O músico João Gil, vice-presidente da direcção, foi o primeiro a bater com a porta. Seguiu-se o presidente da assembleia geral, o escritor José Jorge Letria. Manuel Freire, cuja identidade se confunde com a "Pedra Filosofal", não aqueceu o lugar deixado vago por Gil e a sua demissão ditou a demissão em bloco de toda a direcção. A SPA perdia, assim, todos os seus corpos socias. Eram mais as dúvidas do que as certezas, as perguntas que as respostas. Resultado: eleições antecipadas.

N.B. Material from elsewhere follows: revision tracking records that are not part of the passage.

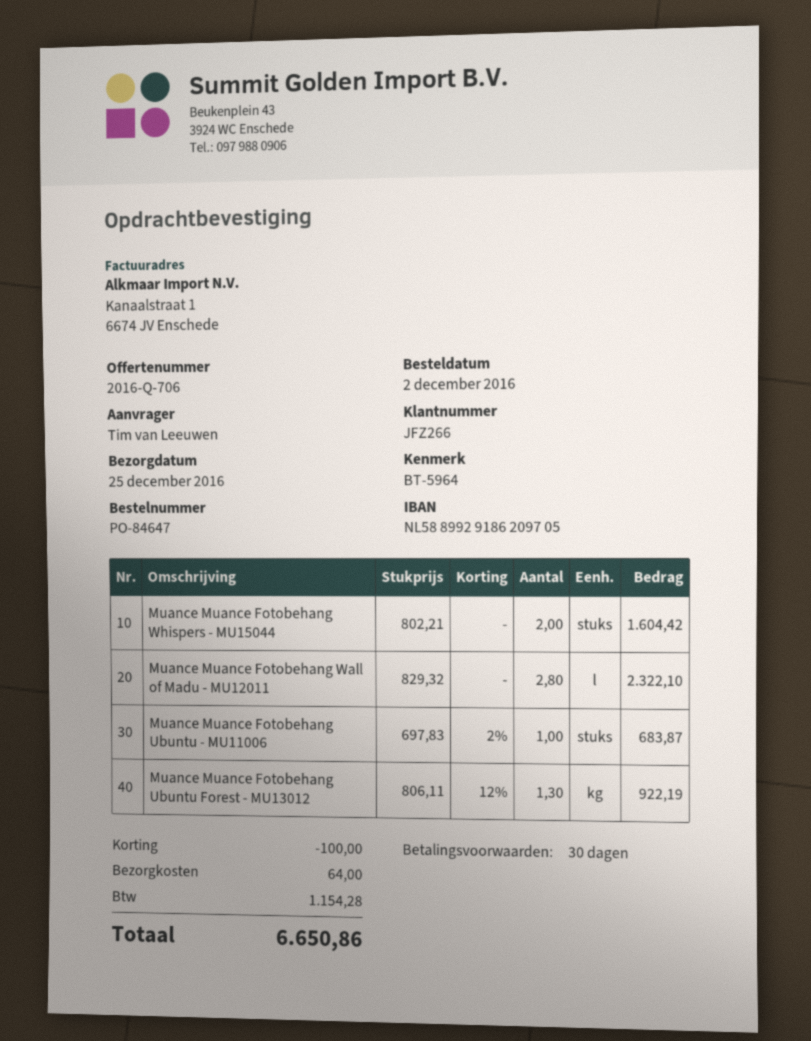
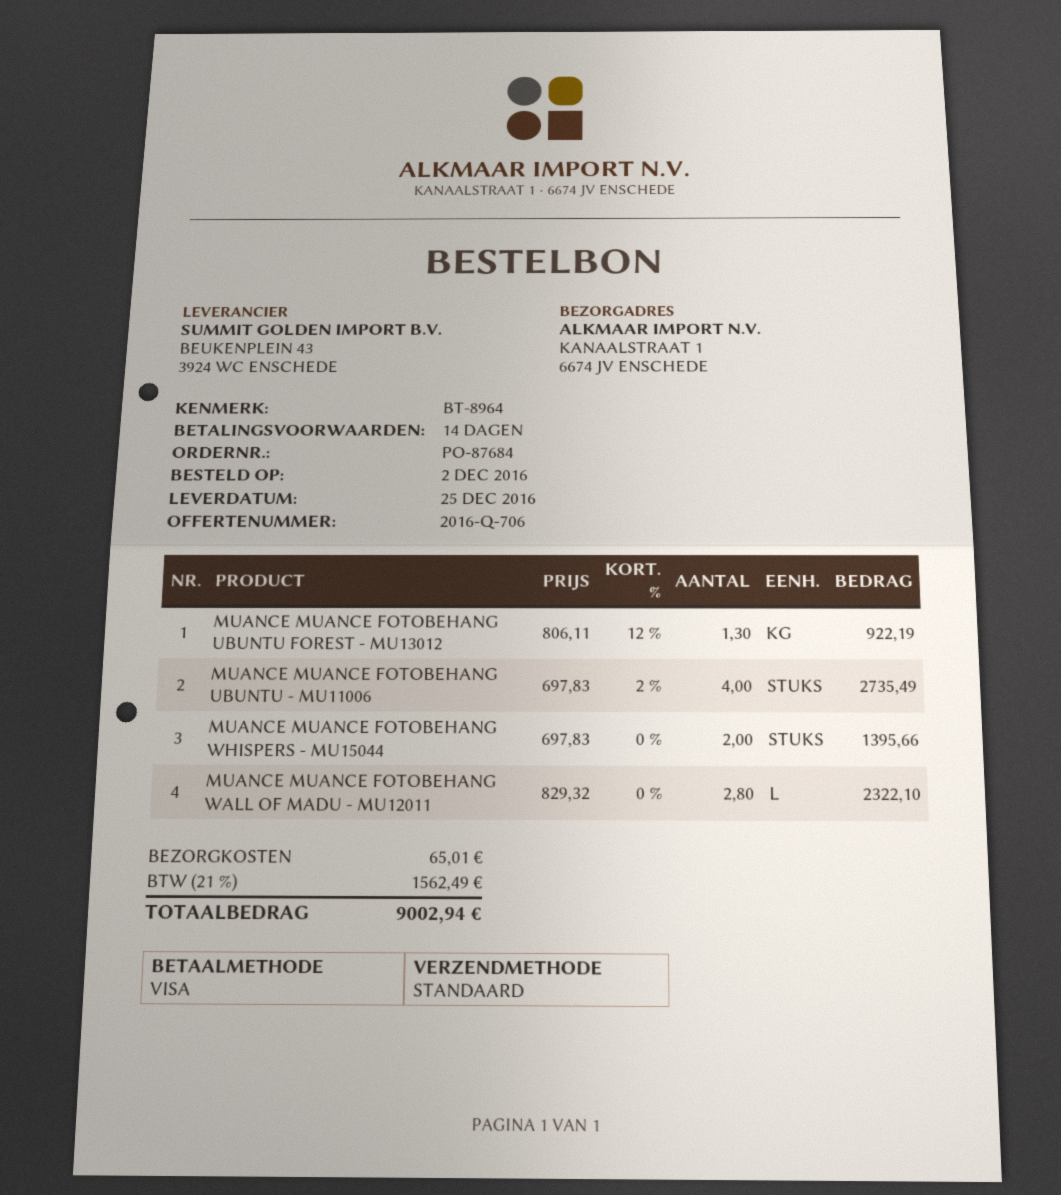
order number: PO-84647 -> PO-87684
payment terms: 30 days -> 14 days
reference: BT-5964 -> BT-8964
Muance Muance Fotobehang Whispers - MU15044: 2 x 802.21 = 1604.42 -> 2 x 697.83 = 1395.66
Muance Muance Fotobehang Ubuntu - MU11006: 1 x 697.83 - 2% = 683.87 -> 4 x 697.83 - 2% = 2735.49
discount: 100.00 -> none
shipping: 64.00 -> 65.01
tax: 1154.28 -> 1562.49
total: 6650.86 -> 9002.94

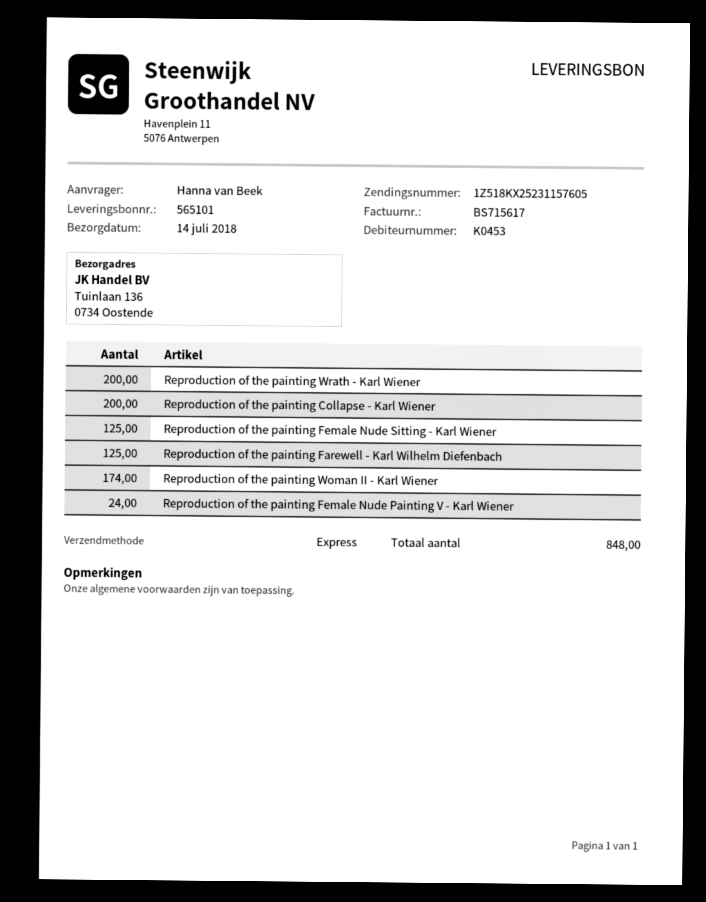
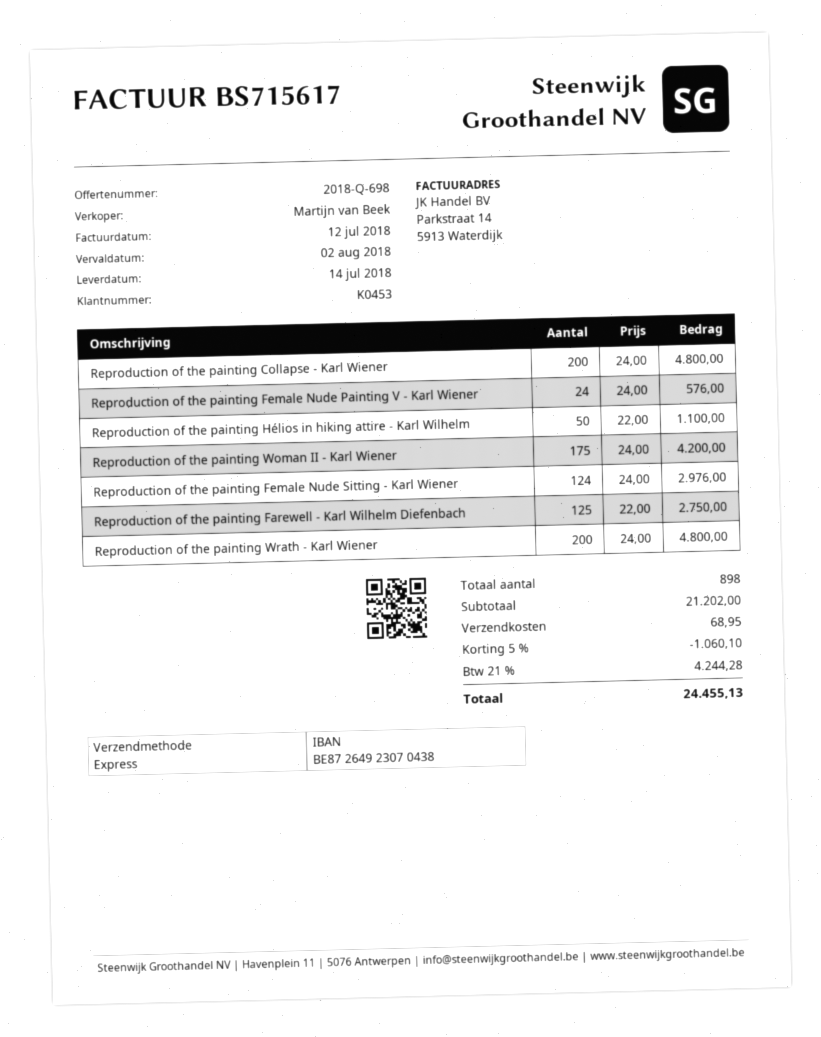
Reproduction of the painting Female Nude Sitting - Karl Wiener: 125 -> 124
Reproduction of the painting Woman II - Karl Wiener: 174 -> 175
Reproduction of the painting Hélios in hiking attire - Karl Wilhelm: none -> 50
total quantity: 848 -> 898

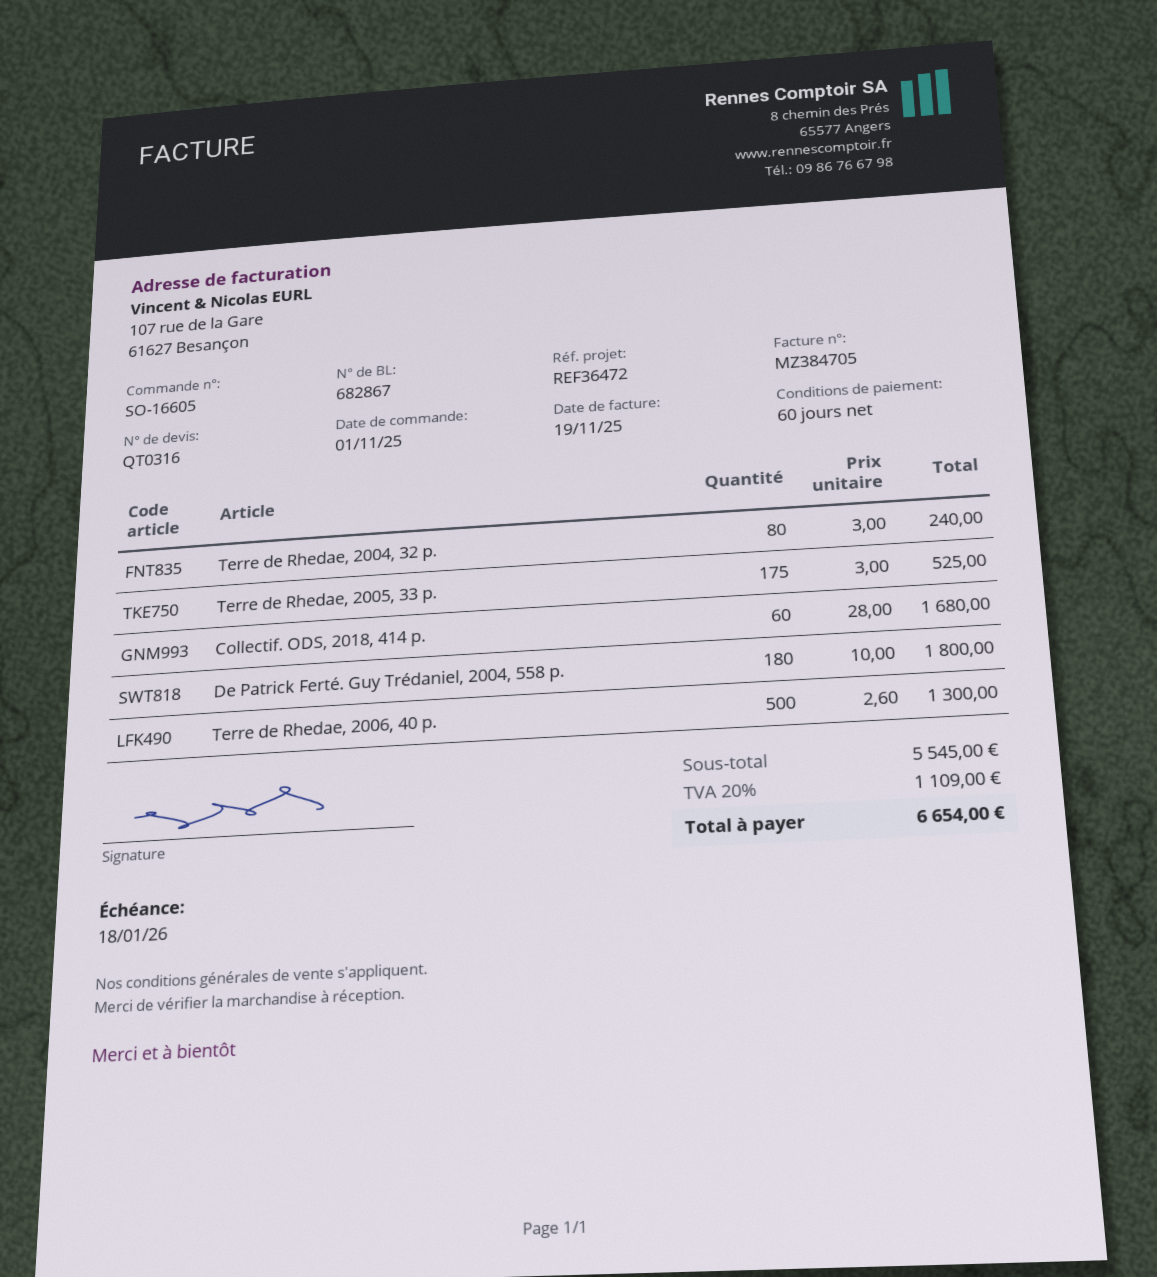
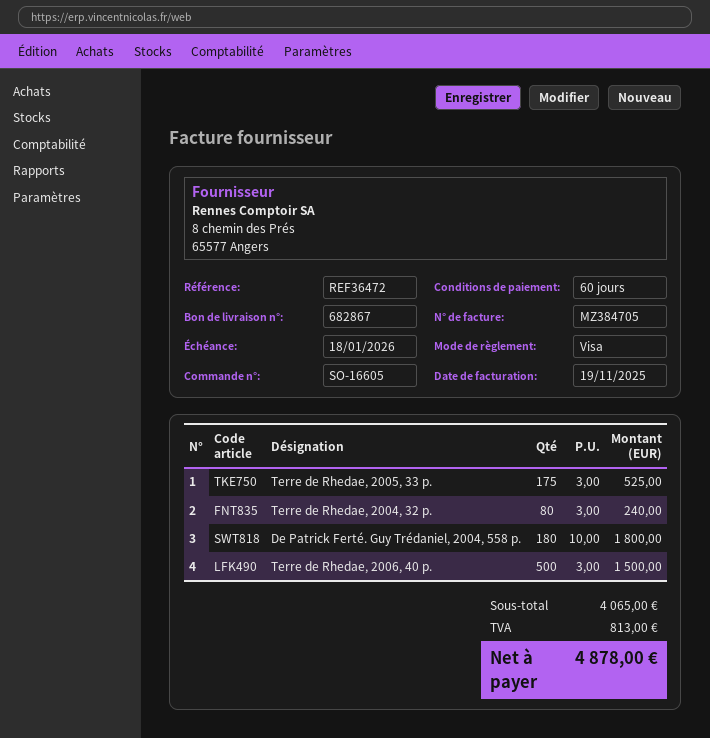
Collectif. ODS, 2018, 414 p.: 60 x 28.00 = 1680.00 -> none
Terre de Rhedae, 2006, 40 p.: 500 x 2.60 = 1300.00 -> 500 x 3.00 = 1500.00
subtotal: 5545.00 -> 4065.00
tax: 1109.00 -> 813.00
total: 6654.00 -> 4878.00

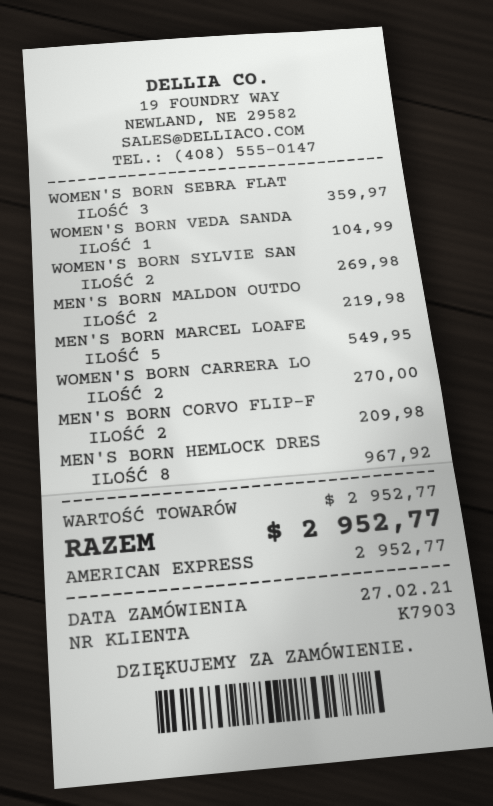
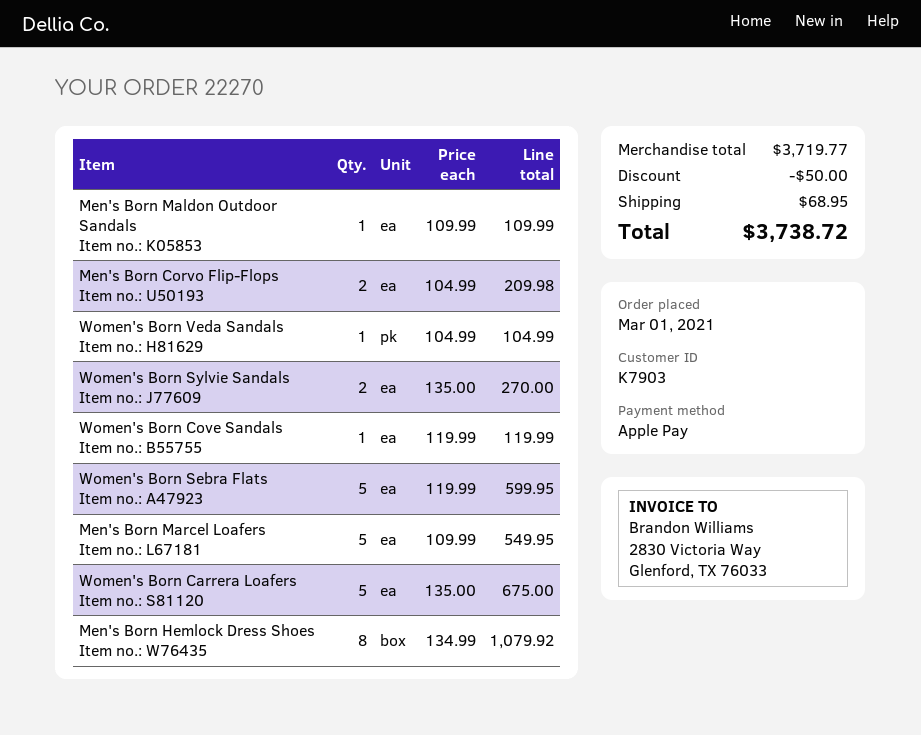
order date: 2021-02-27 -> 2021-03-01
payment method: American Express -> Apple Pay
WOMEN'S BORN SEBRA FLAT: 3 for 359.97 -> 5 for 599.95
WOMEN'S BORN SYLVIE SAN: 2 for 269.98 -> 2 for 270.00
MEN'S BORN MALDON OUTDO: 2 for 219.98 -> 1 for 109.99
WOMEN'S BORN CARRERA LO: 2 for 270.00 -> 5 for 675.00
MEN'S BORN HEMLOCK DRES: 8 for 967.92 -> 8 for 1079.92
Women's Born Cove Sandals: none -> 1 for 119.99
subtotal: 2952.77 -> 3719.77
discount: none -> 50.00
shipping: none -> 68.95
total: 2952.77 -> 3738.72

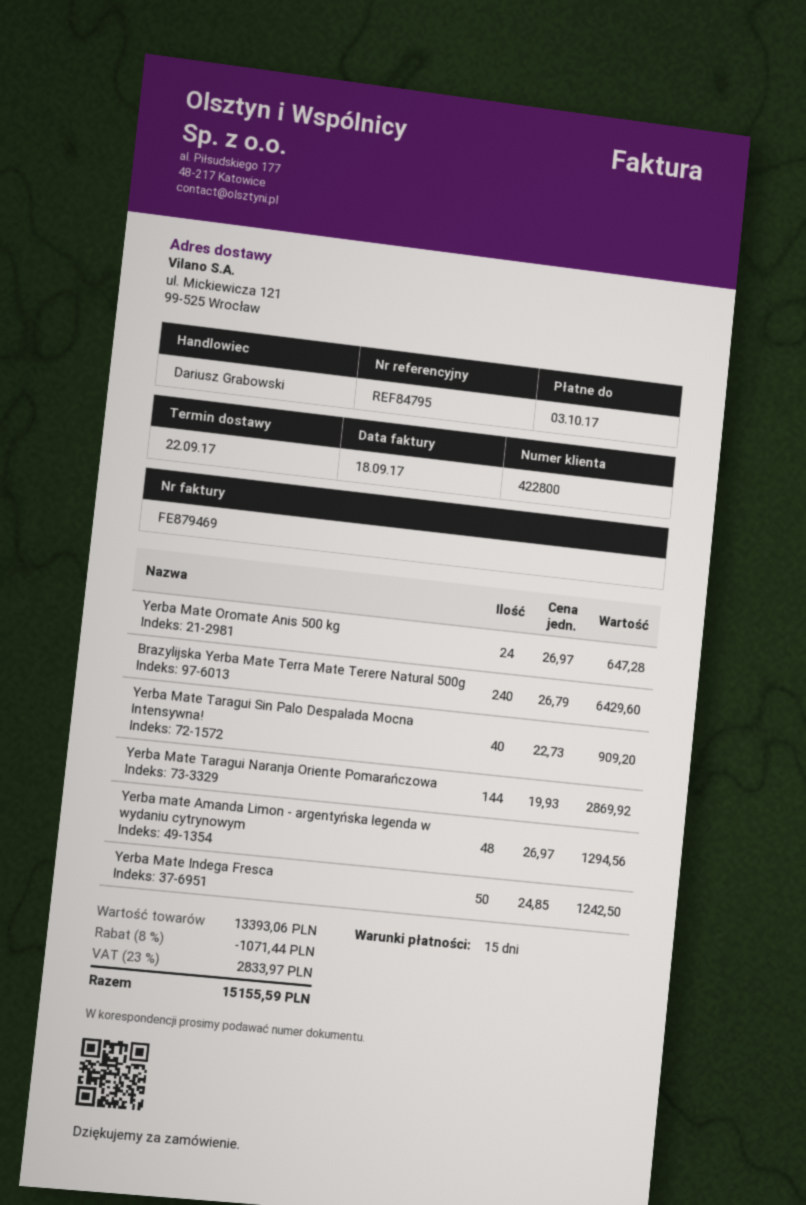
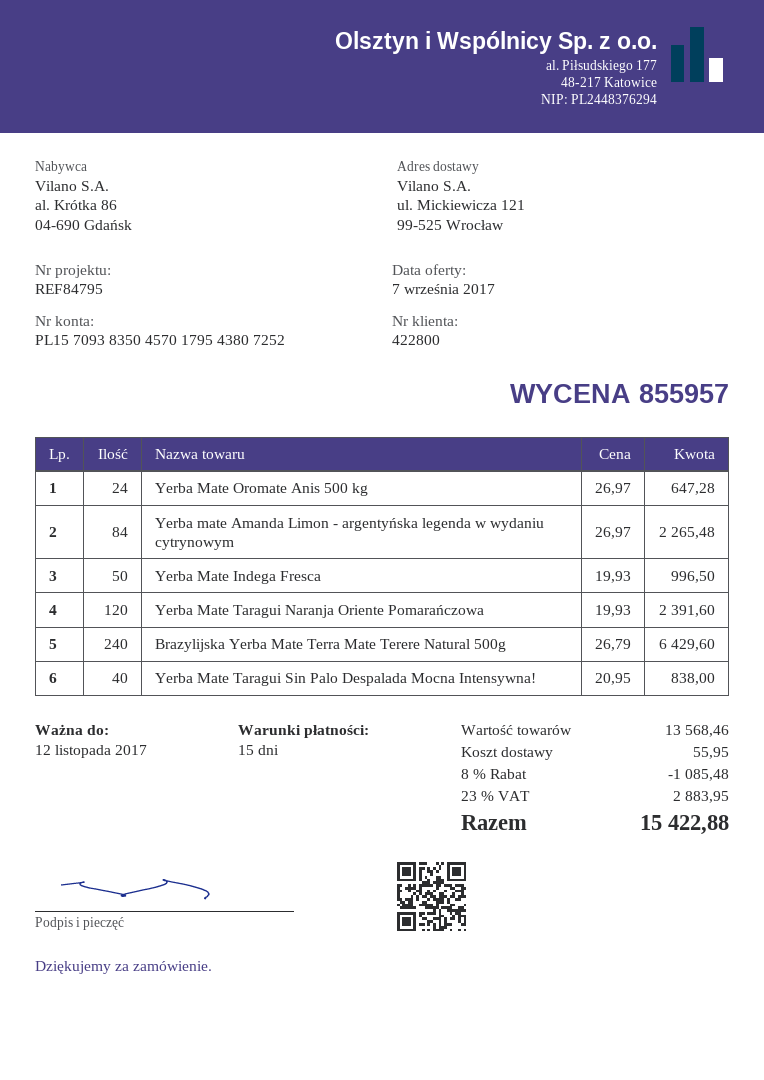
Yerba Mate Taragui Sin Palo Despalada Mocna Intensywna!: 40 x 22.73 = 909.20 -> 40 x 20.95 = 838.00
Yerba Mate Taragui Naranja Oriente Pomarańczowa: 144 x 19.93 = 2869.92 -> 120 x 19.93 = 2391.60
Yerba mate Amanda Limon - argentyńska legenda w wydaniu cytrynowym: 48 x 26.97 = 1294.56 -> 84 x 26.97 = 2265.48
Yerba Mate Indega Fresca: 50 x 24.85 = 1242.50 -> 50 x 19.93 = 996.50
subtotal: 13393.06 -> 13568.46
discount: 8% = 1071.44 -> 8% = 1085.48
shipping: none -> 55.95
tax: 23% = 2833.97 -> 23% = 2883.95
total: 15155.59 -> 15422.88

Processo eleitoral em curso, não foi pacífico por desigual, obrigando à intervenção do Instituto António Sérgio, órgão que tutela todo o sector cooperativo, destabilizando de vez com as buscas da Polícia Judiciária (PJ) às casas dos administradores em gestão corrente, Rebello e filha, e ainda às sedes da sociedade.
Por enquanto a PJ não se manifesta. Rebello também não. Nem mesmo quando fica por explicar o "abuso" com que Rogério Martins classificou o uso do seu nome na candidatura à presidência do conselho fiscal pela lista da sua simpatia: a lista A que se bate pela continuidade e tem em Vasco Graça Moura o mandatário. Por explicar está a baixa mais recente: a de Rosa Lobato Faria. Num caso como no outro, lugares vazios só de silêncio cheios.
Mas nem só de silêncios comprometedores ou superiores, dependendo do ponto de vista, se falou ontem na sociedade de todos os autores.
E a todos os autores faz-se saber que a lista B foi revista e reforçada com Rui Veloso e António Pinho Vargas na direcção e Mário Mesquita na vice-presidência da assembleia geral. Do conselho fiscal saiu Fernando Machado Soares e entrou Álvaro Salazar.
Manuel Freire era ontem, mais do que um candidato confiante, um homem feliz. A vitória é outra: "Desde que tudo isto começou ainda não fiz inimigos".
GESTÃO CORRENTE ILIMITADA
Demissionária, a direcção continua a responder pela gestão corrente da Sociedade Portuguesa de Autores e, em reunião realizada na última quinta-feira, aprovou uma proposta que determina o pagamento integral dos 900 mil euros de impostos não tributados, de acordo com o relatório das Finanças que dá conta de ajudas de custo e de outros subsídios não declarados ao Fisco. Na ocasião, Rebello atribuiu o erro de gestão a "director-financeiro entretanto demitido". Deste montante, "cinquenta por cento cabem à direcção e à administração", segundo Manuel Freire que a propósito, avançou: "Ainda não sabemos como mas queremos impugnar esta decisão. Uma direcção em gestão corrente não pode aprovar estas medidas e não deve ser a Sociedade a assumir a dívida". Mais: "Todas as despesas desta campanha eleitoral foram suportadas pelos seus candidatos. Nunca pela Sociedade!".